[Opening SUPPLIED MATERIAL section]
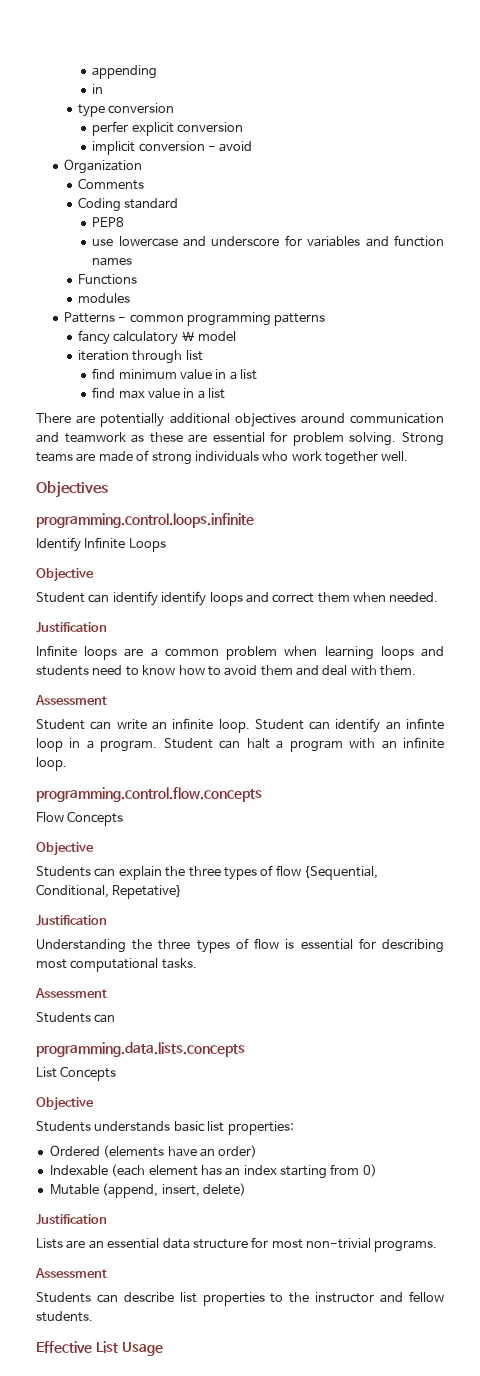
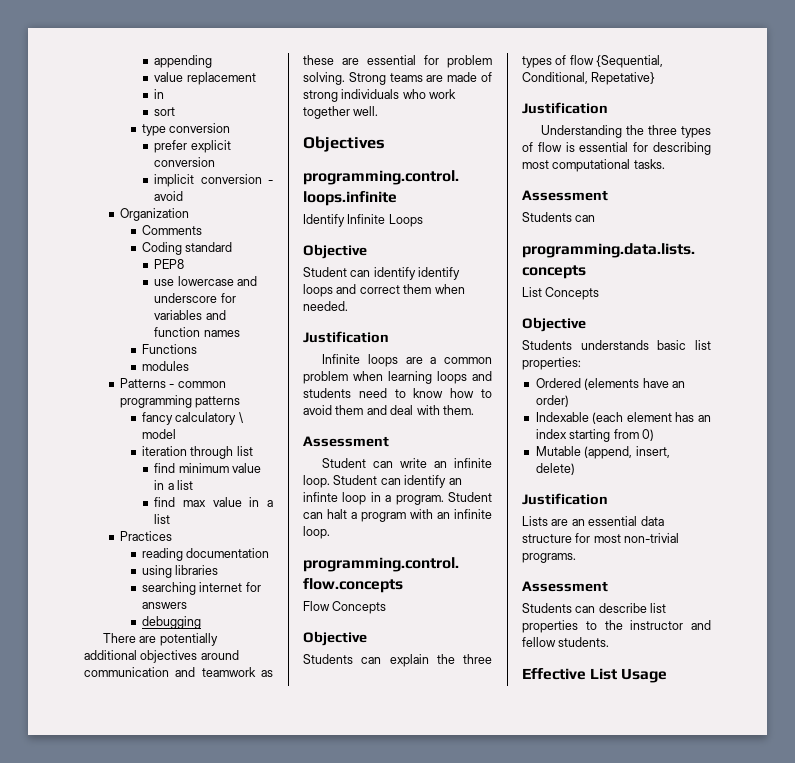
[92,84,104,94] // in -> [154,72,256,85] [154,89,165,99] [154,107,176,116] // value replacement // in // sort
[92,121,129,136] perfer -> [154,140,188,153] prefer
(226, 393) none -> [119,531,172,541] [142,548,270,561] [142,565,219,578] [142,582,261,595] [142,602,188,609] [142,616,202,629] // Practices // reading documentation // using libraries // searching internet for answers // debugging

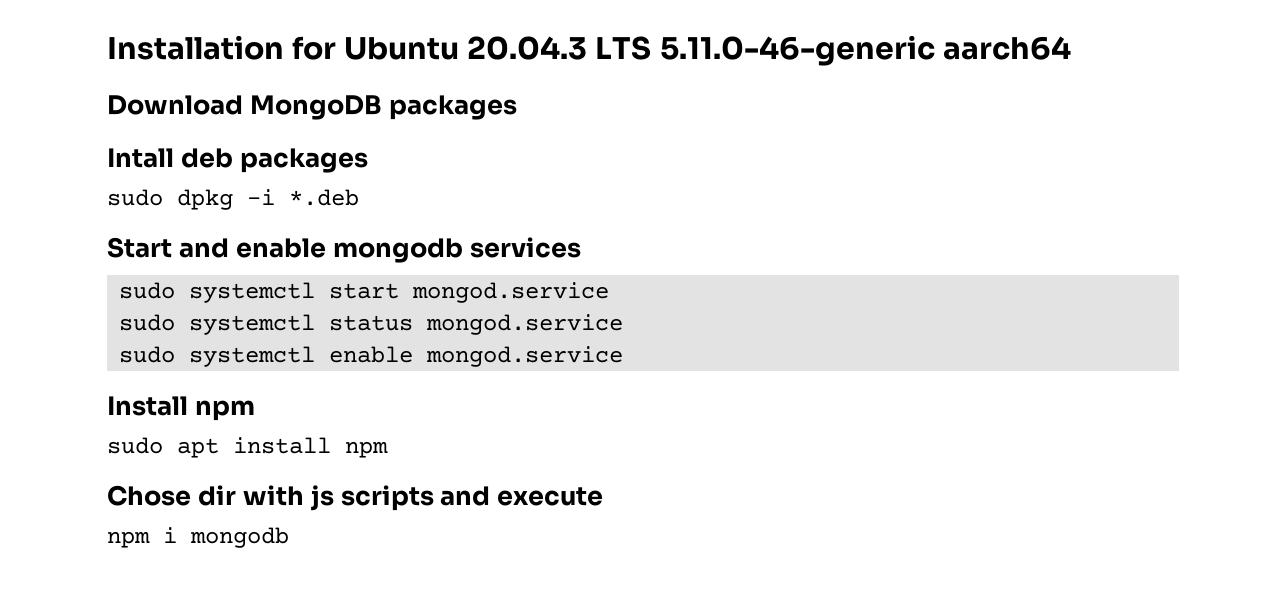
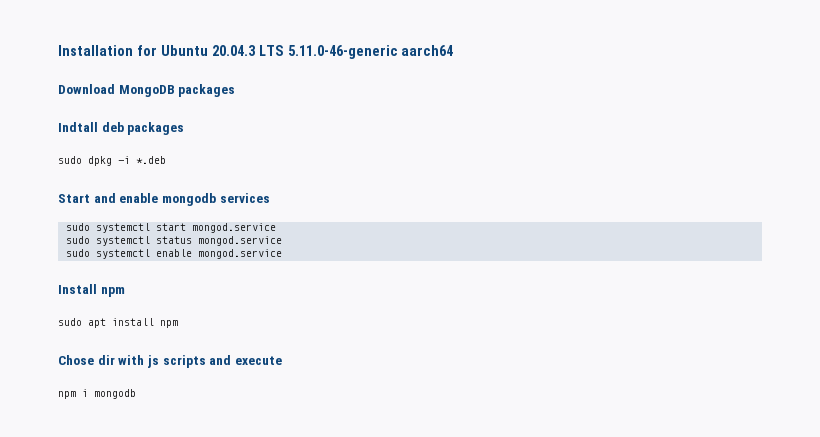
[107,148,174,168] Intall -> [58,122,98,132] Indtall

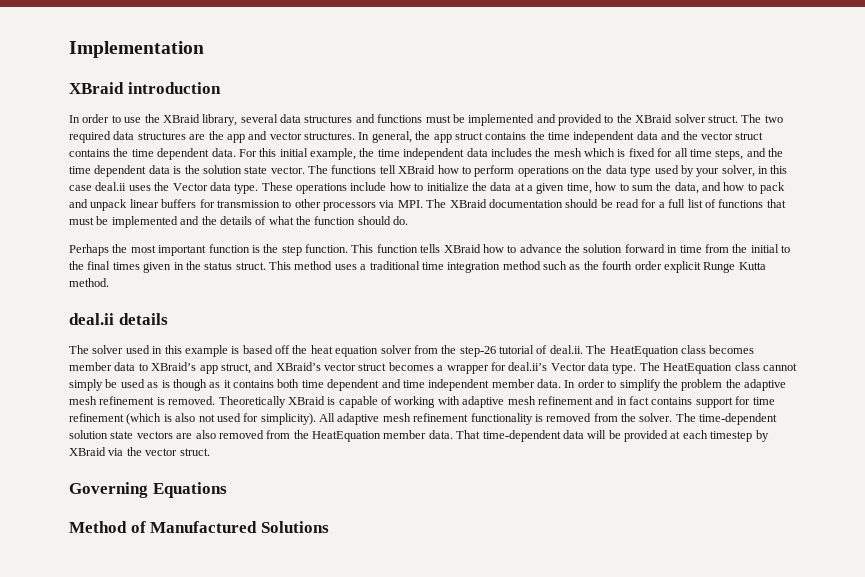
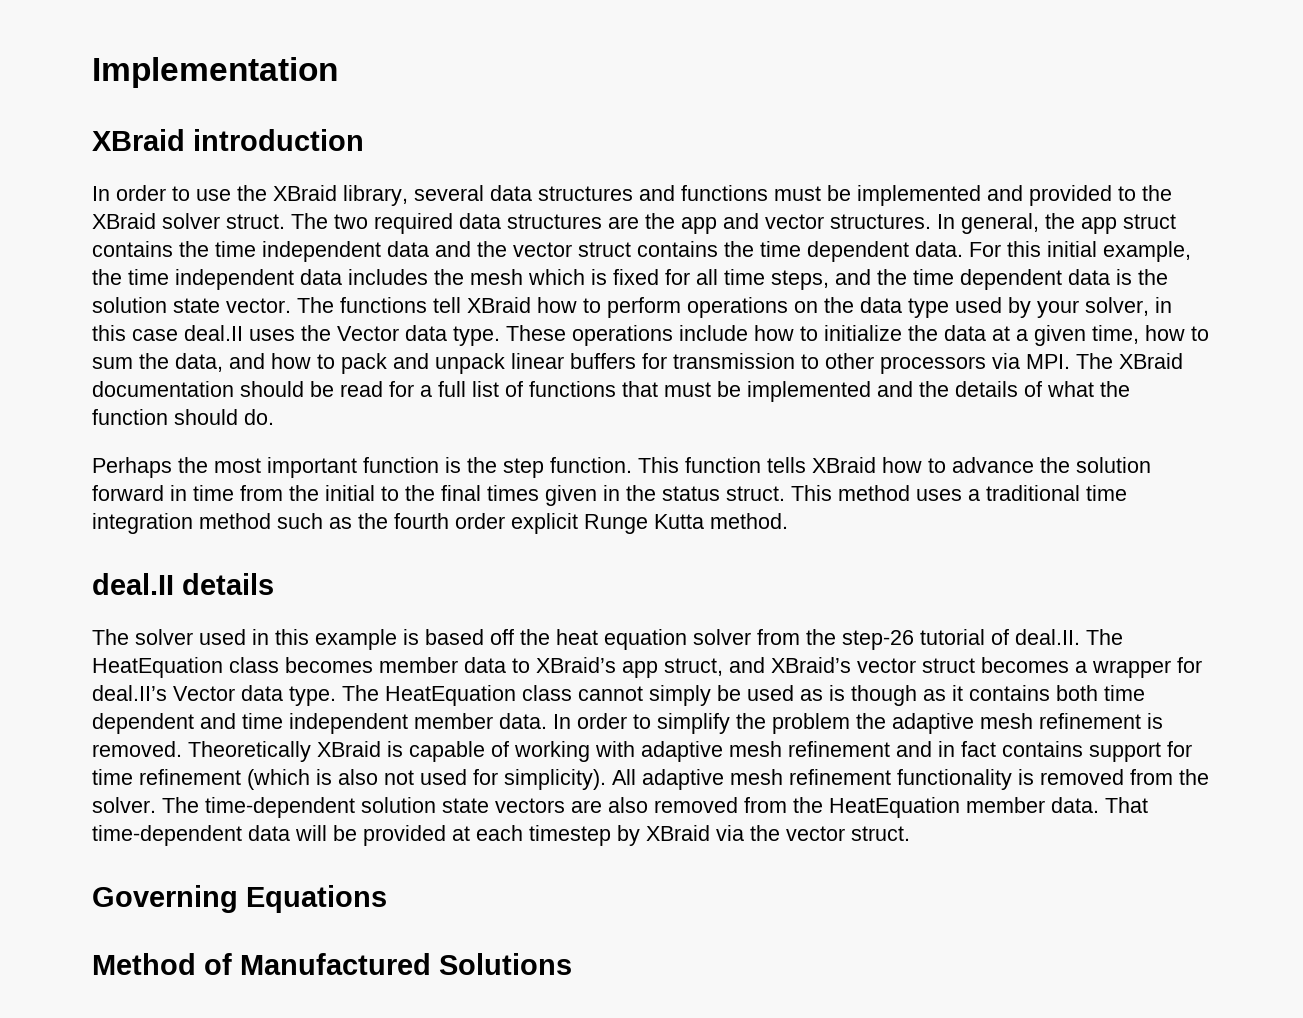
[95,182,127,191] deal.ii -> [184,325,243,341] deal.II
[69,313,114,325] deal.ii -> [92,573,174,595] deal.II
[549,345,583,354] deal.ii. -> [1015,629,1080,645] deal.II.
[508,362,548,371] deal.ii’s -> [92,685,167,701] deal.II’s

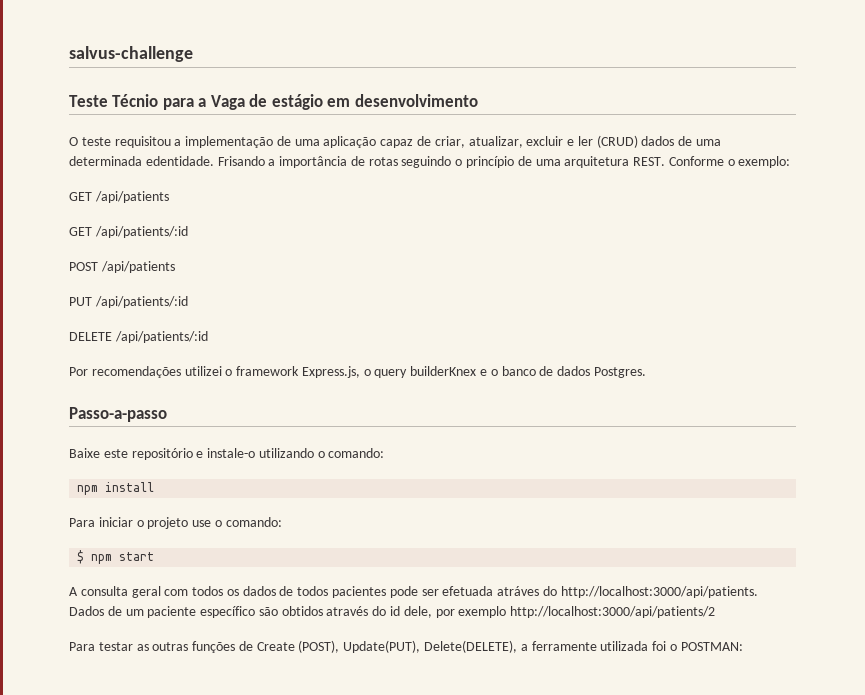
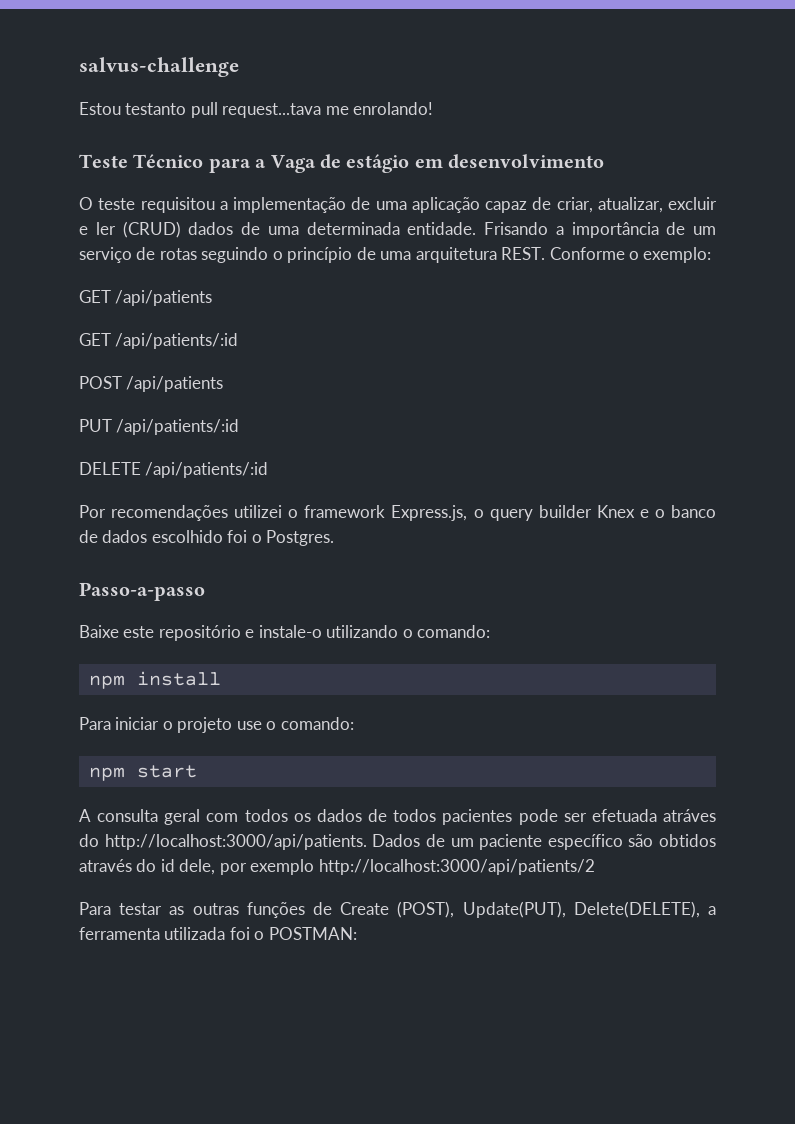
(193, 54) none -> [79,102,434,118] // Estou testanto pull request...tava me enrolando!
[112,94,159,107] Técnio -> [133,154,204,168] Técnico
[145,156,214,166] edentidade. -> [407,222,477,235] entidade.
(365, 161) none -> [693,226,716,235] [79,247,156,263] um serviço de
[410,366,477,376] builderKnex -> [538,505,635,518] builder Knex
(591, 371) none -> [151,530,262,543] escolhido foi o
[77,550,85,564] $ -> (354, 723) none
[531,641,597,651] ferramente -> [79,927,160,940] ferramenta

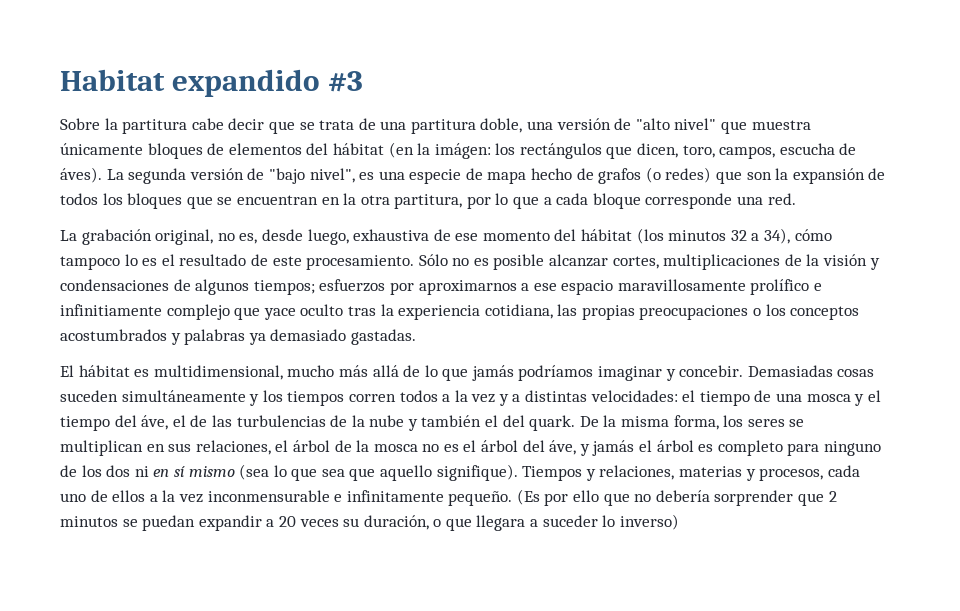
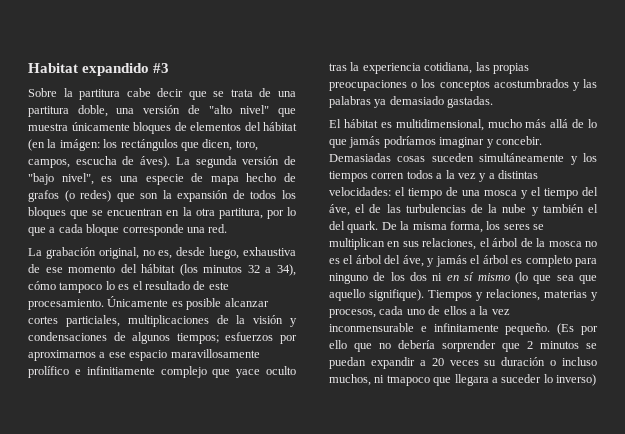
[418,254,470,266] Sólo no -> [107,296,169,307] Únicamente
[612,256,659,269] cortes, -> [28,315,120,327] cortes particiales,
(181, 339) none -> [583,79,597,88] las
[239,464,287,480] (sea lo -> [514,272,528,284] (lo
[363,515,442,530] duración, o -> [501,357,597,366] [329,374,430,386] duración o incluso muchos, ni tmapoco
[Closing SUPPLIED MATERIAL section]
Among the lines above, find those holding "deal" and copy each one.

[95,182,127,191] deal.ii -> [184,325,243,341] deal.II
[69,313,114,325] deal.ii -> [92,573,174,595] deal.II
[549,345,583,354] deal.ii. -> [1015,629,1080,645] deal.II.
[508,362,548,371] deal.ii’s -> [92,685,167,701] deal.II’s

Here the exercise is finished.